[[ Input for this task, beginning ]]

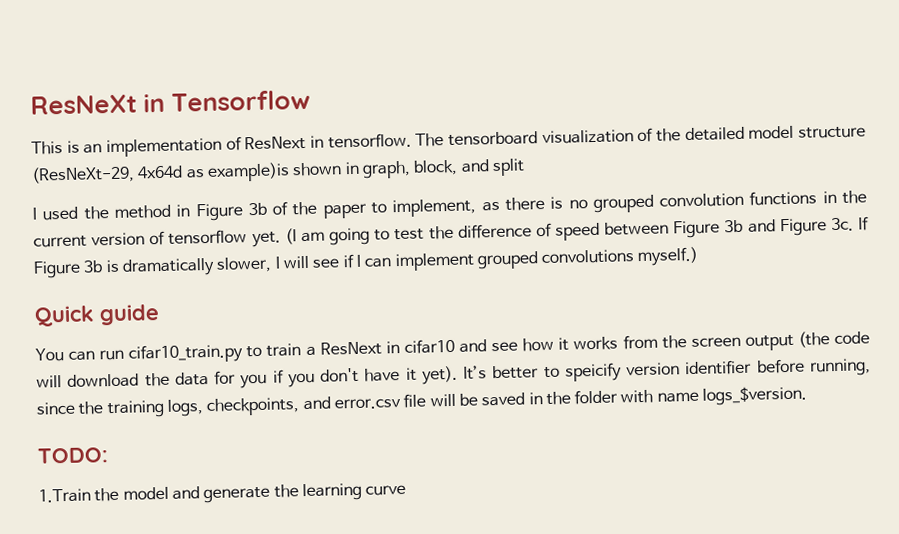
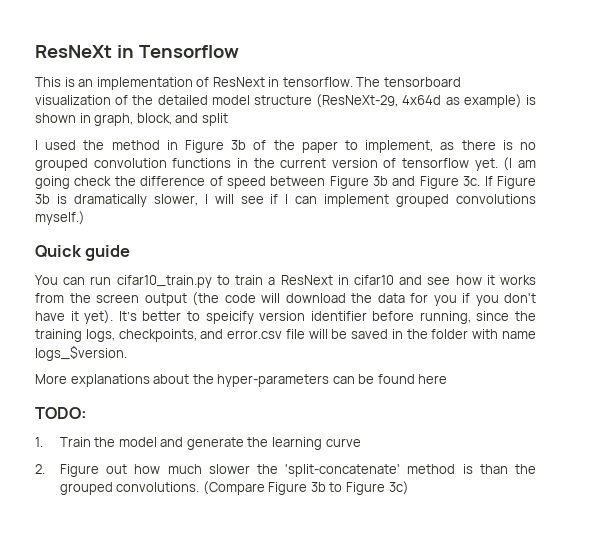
[206,162,290,183] example)is -> [463,94,536,108] example) is
[374,228,425,241] to test -> [74,176,112,186] check
(808, 395) none -> [35,374,448,387] // More explanations about the hyper-parameters can be found here
[38,488,91,503] 1.Train -> [35,437,91,447] 1. Train
(407, 490) none -> [35,464,536,477] [59,481,409,495] // 2. Figure out how much slower the 'split-concatenate' method is than the grouped convolutions. (Compare Figure 3b to Figure 3c)

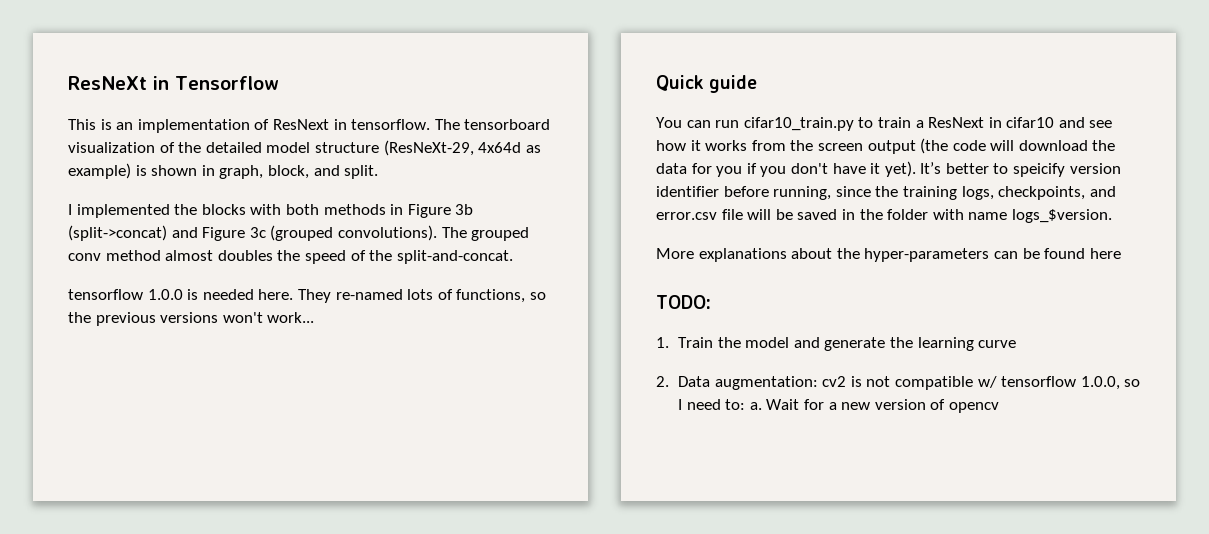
[201,113,228,126] [35,140,536,153] [35,157,536,171] [35,176,536,189] [35,194,536,207] [35,211,85,225] split // I used the method in Figure 3b of the paper to implement, as there is no grouped convolution functions in the current version of tensorflow yet. (I am going check the difference of speed between Figure 3b and Figure 3c. If Figure 3b is dramatically slower, I will see if I can implement grouped convolutions myself.) -> [344,165,379,179] [68,204,474,218] [68,225,530,241] [68,250,513,264] [68,289,546,303] [68,312,315,326] split. // I implemented the blocks with both methods in Figure 3b (split->concat) and Figure 3c (grouped convolutions). The grouped conv method almost doubles the speed of the split-and-concat. // tensorflow 1.0.0 is needed here. They re-named lots of functions, so the previous versions won't work...
[59,464,536,477] [59,481,409,495] Figure out how much slower the 'split-concatenate' method is than the grouped convolutions. (Compare Figure 3b to Figure 3c) -> [678,376,1141,390] [678,399,999,413] Data augmentation: cv2 is not compatible w/ tensorflow 1.0.0, so I need to: a. Wait for a new version of opencv

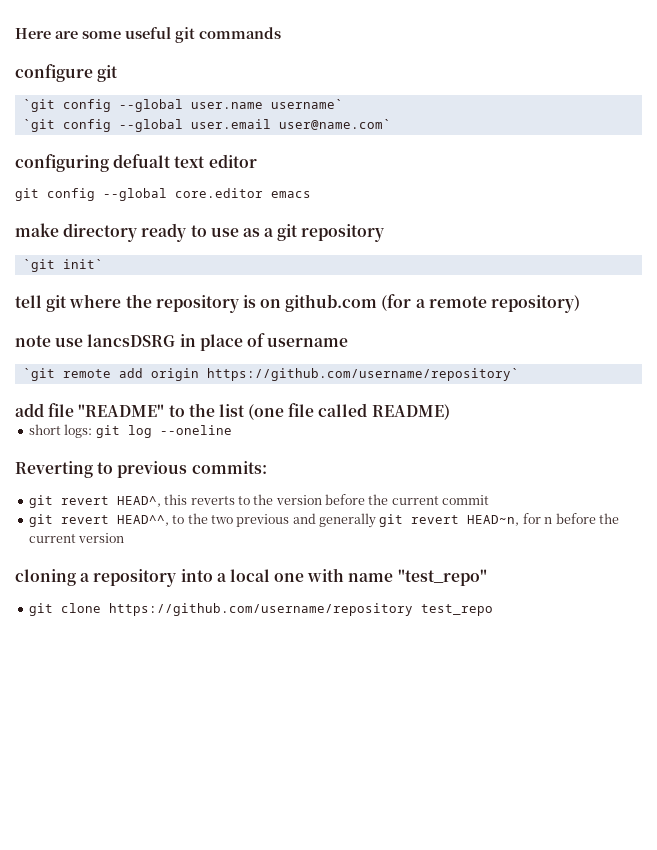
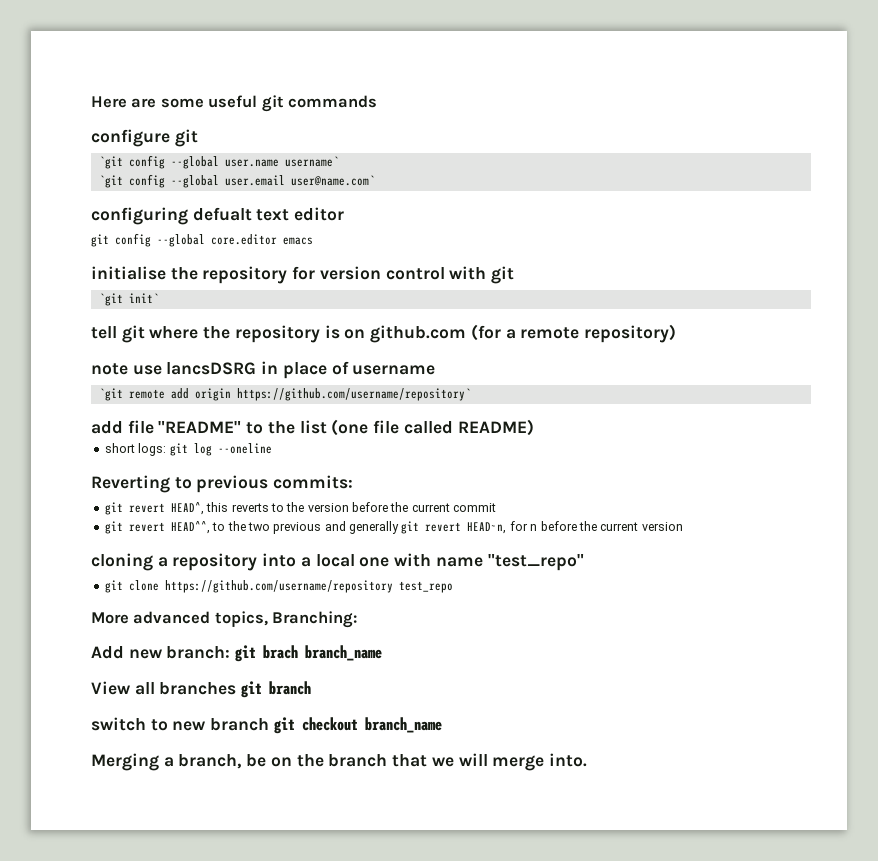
[15,223,385,242] make directory ready to use as a git repository -> [91,266,515,284] initialise the repository for version control with git
(493, 610) none -> [91,611,358,628] [91,645,383,662] [91,681,312,698] [91,717,442,734] [91,753,587,771] // More advanced topics, Branching: // Add new branch: git brach branch_name // View all branches git branch // switch to new branch git checkout branch_name // Merging a branch, be on the branch that we will merge into.

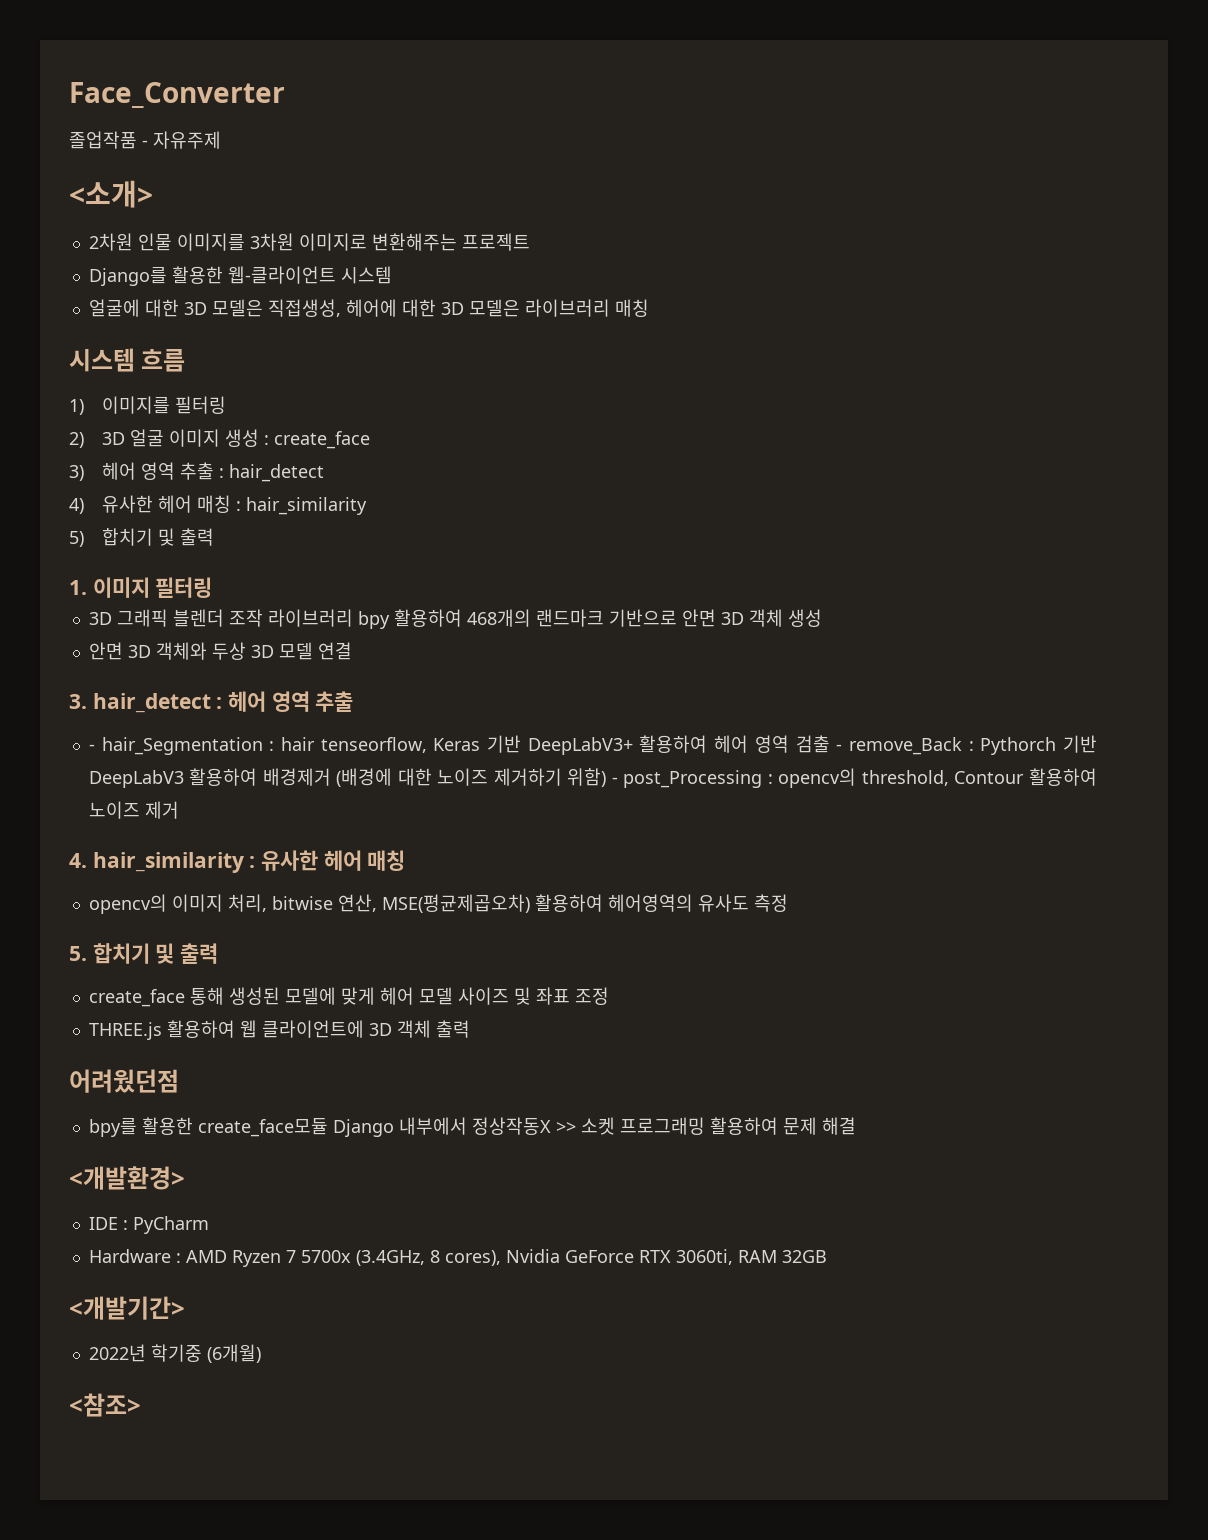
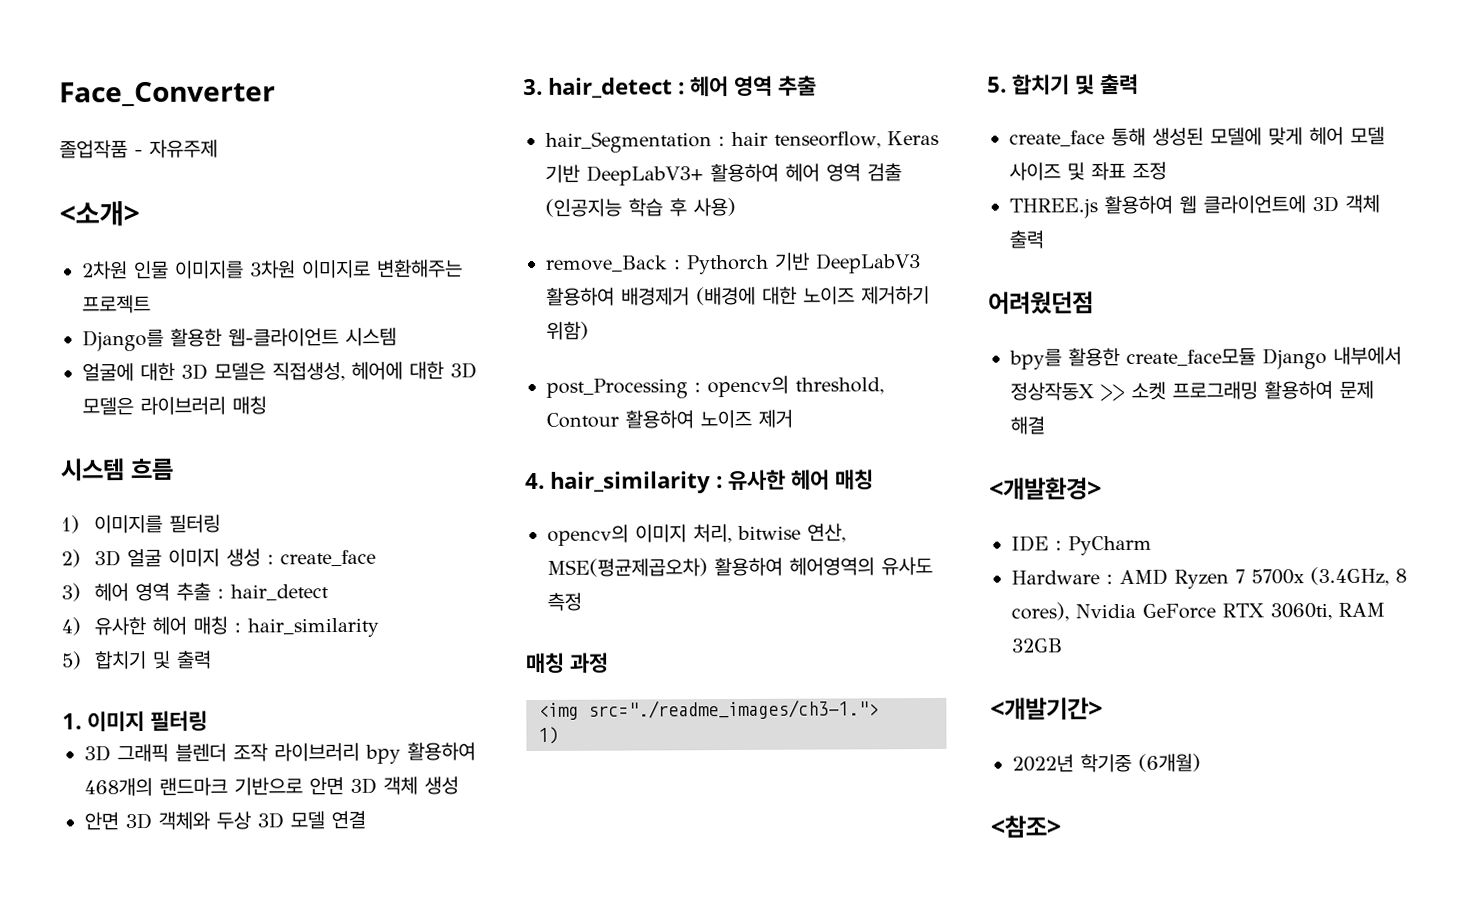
[88,744,95,751] - -> (817, 85) none
[836,744,843,751] - -> [545,197,736,217] (인공지능 학습 후 사용) //
[611,777,618,784] - -> (589, 330) //
(788, 903) none -> [526,652,609,674] [538,699,879,720] [538,726,559,744] // 매칭 과정 // <img src="./readme_images/ch3-1."> // 1)

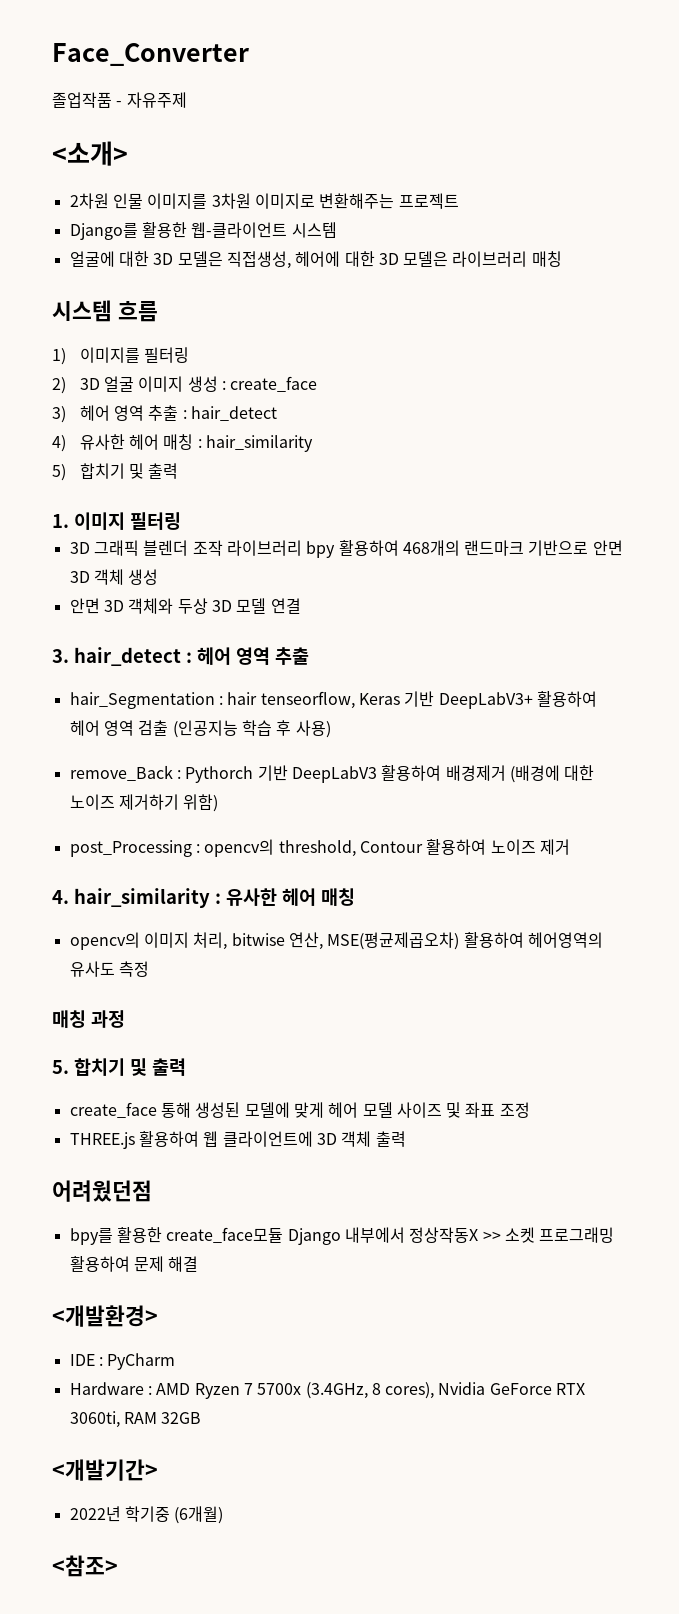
[538,699,879,720] [538,726,559,744] // <img src="./readme_images/ch3-1."> // 1) -> (125, 1019) none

[[ Input for this task, end ]]

- _Work instructions_
Copy out all the lines of the records that include "than".

- _Reply_
(407, 490) none -> [35,464,536,477] [59,481,409,495] // 2. Figure out how much slower the 'split-concatenate' method is than the grouped convolutions. (Compare Figure 3b to Figure 3c)
[59,464,536,477] [59,481,409,495] Figure out how much slower the 'split-concatenate' method is than the grouped convolutions. (Compare Figure 3b to Figure 3c) -> [678,376,1141,390] [678,399,999,413] Data augmentation: cv2 is not compatible w/ tensorflow 1.0.0, so I need to: a. Wait for a new version of opencv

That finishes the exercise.